**TASK GOAL**
Please give back, exactly as written, the lines from the line with "الاجتماعية ، كما" to the line with "(الحكام) الإمكان الملزمين" in the listing below, leaving out all pictures.

**RECORDS SHOWN**
○ ○ ○ ○ ○ ○ ○

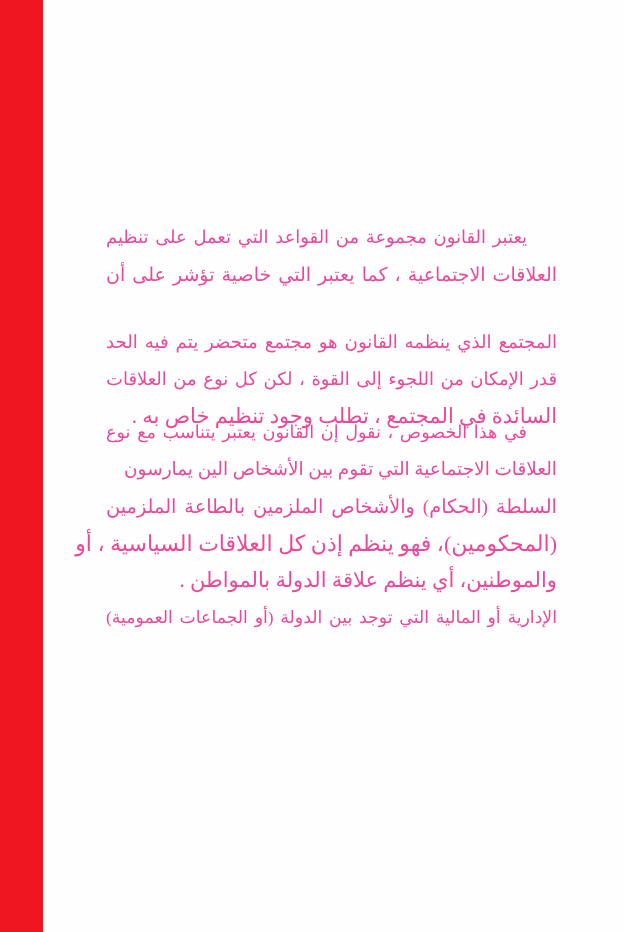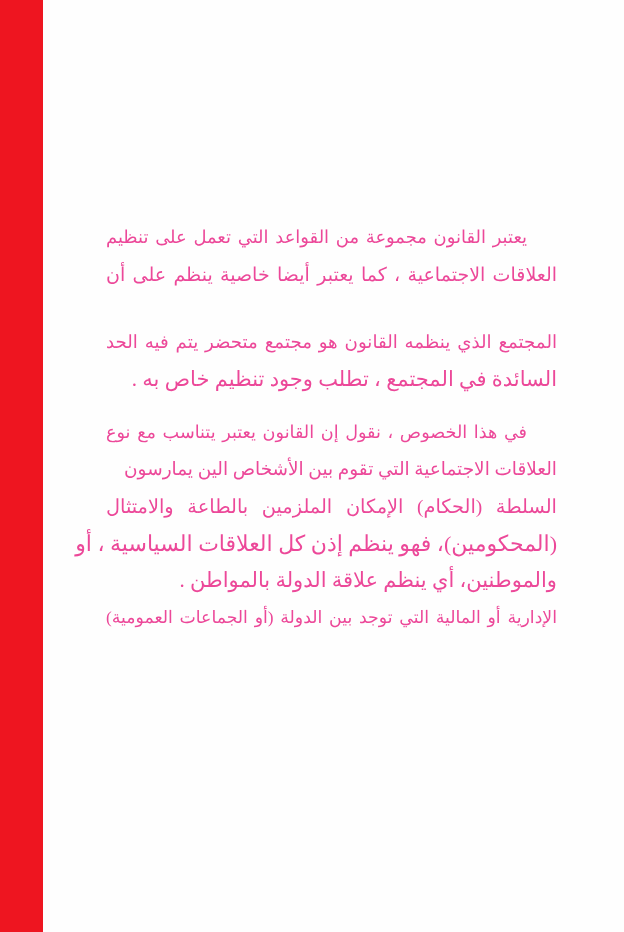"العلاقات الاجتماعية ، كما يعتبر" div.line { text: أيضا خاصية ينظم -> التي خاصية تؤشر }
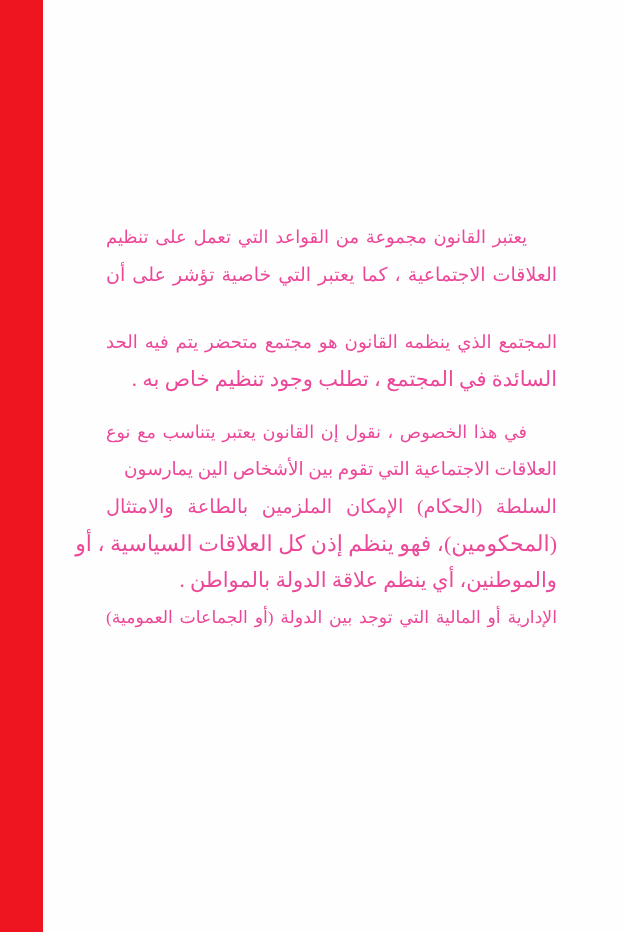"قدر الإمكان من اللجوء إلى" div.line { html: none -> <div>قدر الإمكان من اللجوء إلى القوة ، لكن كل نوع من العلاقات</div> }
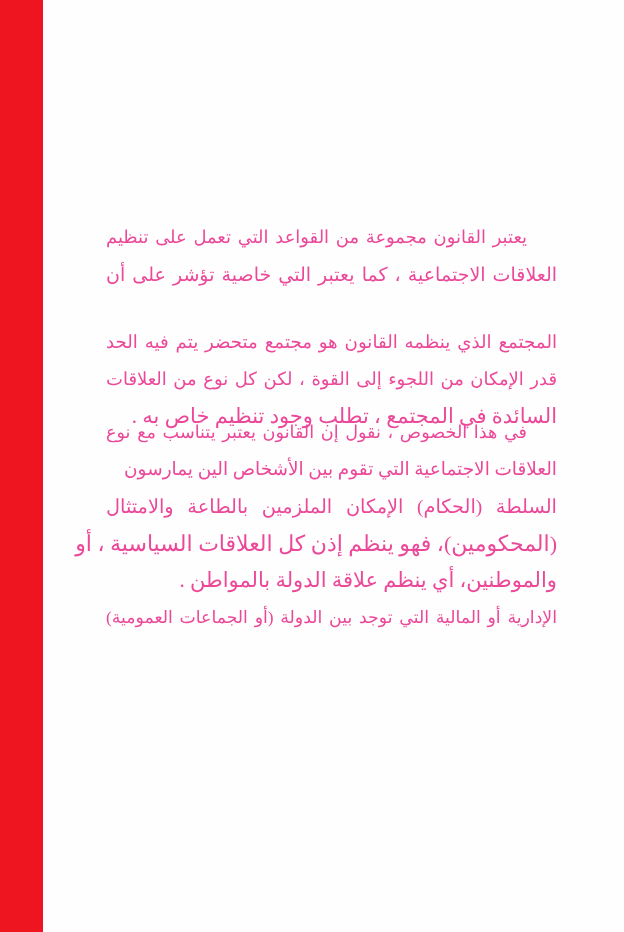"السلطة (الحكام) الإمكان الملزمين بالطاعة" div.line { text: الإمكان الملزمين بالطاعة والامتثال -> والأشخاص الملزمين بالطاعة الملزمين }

○ ○ ○ ○ ○ ○ ○

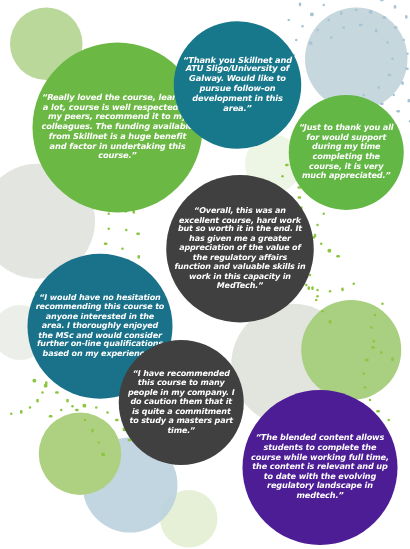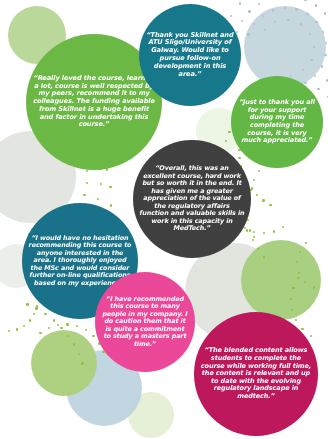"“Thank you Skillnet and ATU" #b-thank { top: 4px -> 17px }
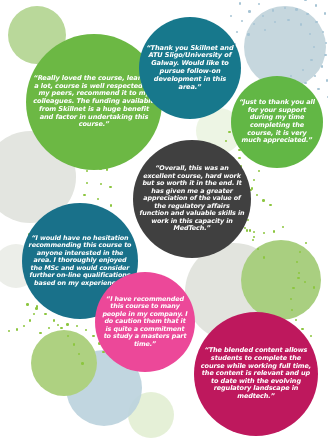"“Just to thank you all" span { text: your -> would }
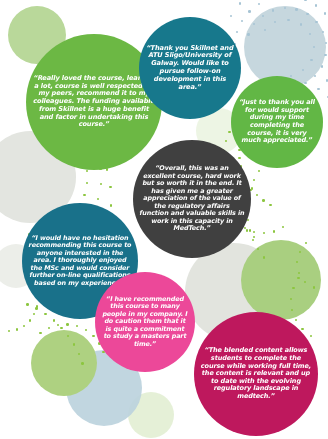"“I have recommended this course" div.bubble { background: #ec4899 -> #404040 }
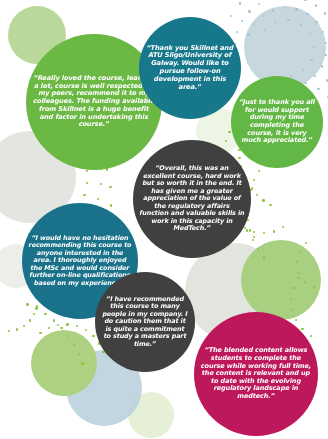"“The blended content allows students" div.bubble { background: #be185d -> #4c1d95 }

○ ○ ○ ○ ○ ○ ○

**WRITTEN SOLUTION**
"العلاقات الاجتماعية ، كما يعتبر" div.line { text: أيضا خاصية ينظم -> التي خاصية تؤشر }
"قدر الإمكان من اللجوء إلى" div.line { html: none -> <div>قدر الإمكان من اللجوء إلى القوة ، لكن كل نوع من العلاقات</div> }
"السلطة (الحكام) الإمكان الملزمين بالطاعة" div.line { text: الإمكان الملزمين بالطاعة والامتثال -> والأشخاص الملزمين بالطاعة الملزمين }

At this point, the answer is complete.